Earlier this week, I gave it a lot of thought and finally decided to sell the Yamaha PSR E453. I was no longer interested in a large, fancy, complex keyboard with hundreds of settings and functions etc. I came to the conclusion that what I really wanted now was a smaller, lighter, simpler and much more compact keyboard – maybe even something like that old Casio SA-21, which I had in Bareilly in the early-1990s. Now, all I need and want is something very simple, which I can use to play along when I’m singing. Yes, I also sing. Or at least try to, though I know I’m not a great singer by any stretch of the imagination. But while my life has been completely wiped out in many ways, listening to old songs and sometimes singing along is the one small, bright spot that’s still left. And when I do sing, I often feel the need to have a small, light, portable keyboard with me, which I can use to play along with my singing.

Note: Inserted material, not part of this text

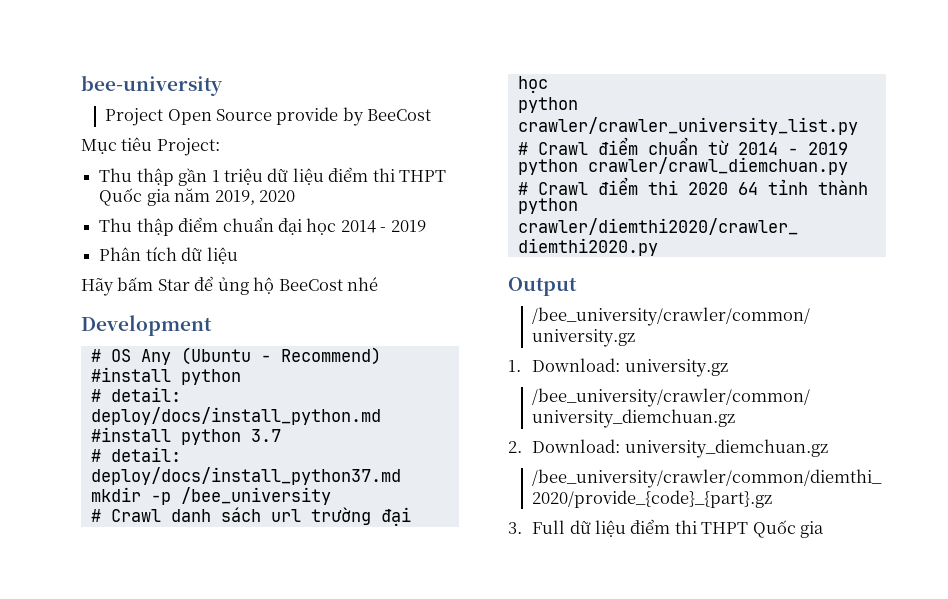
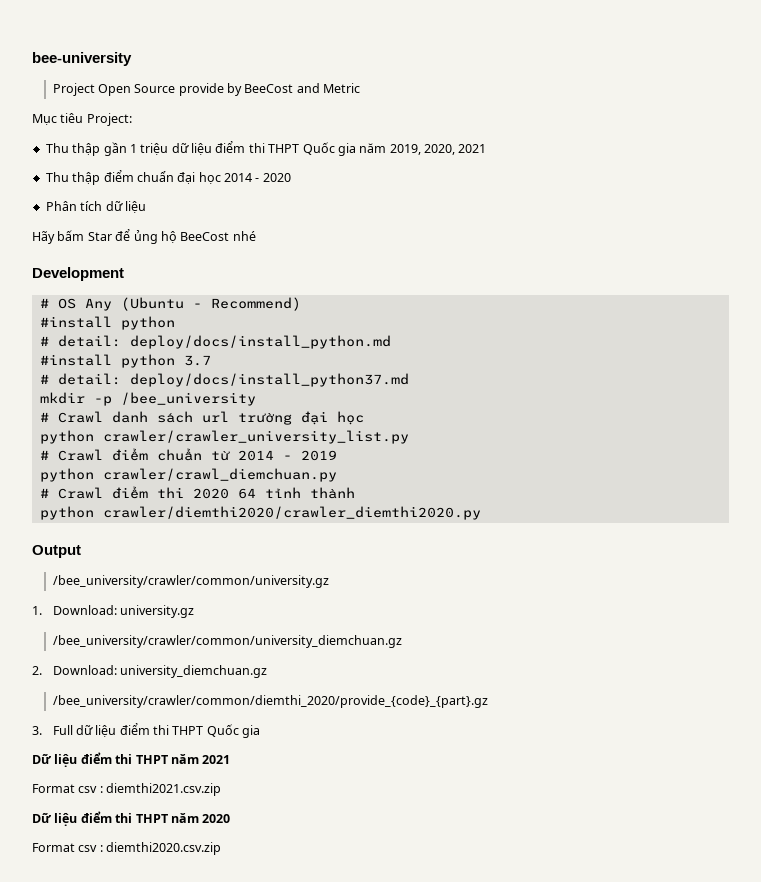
(432, 115) none -> [296,83,361,93] and Metric
[258,190,295,202] 2020 -> [424,144,487,155] 2020, 2021
[390,220,426,232] 2019 -> [262,173,291,182] 2020
(825, 529) none -> [32,752,231,767] [32,783,222,796] [32,811,231,826] [32,842,222,855] // Dữ liệu điểm thi THPT năm 2021 // Format csv : diemthi2021.csv.zip // Dữ liệu điểm thi THPT năm 2020 // Format csv : diemthi2020.csv.zip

And so, the E453 has been sold – a gentleman bought it from me for his 12-year-old daughter and I hope the keyboard brings her a great deal of joy and fulfillment. And in the meanwhile, I’ve again ordered a new keyboard for myself – the small, light and compact Yamaha PSS F30. Yamaha says it’s a very basic keyboard, meant for beginners. And that’s what I want to be – a beginner. I want to reboot my life, begin again and once more try to do things that used to make me so happy. Maybe this small new keyboard, which will hopefully be delivered to me in the next 10 days, will help me move on in life and learn to live again. I know, things are not going to be easy in the months and years to come. But maybe my wife and I will learn to deal with things and cope with whatever life chooses to throw at us.

And I can’t wait to start playing a keyboard again.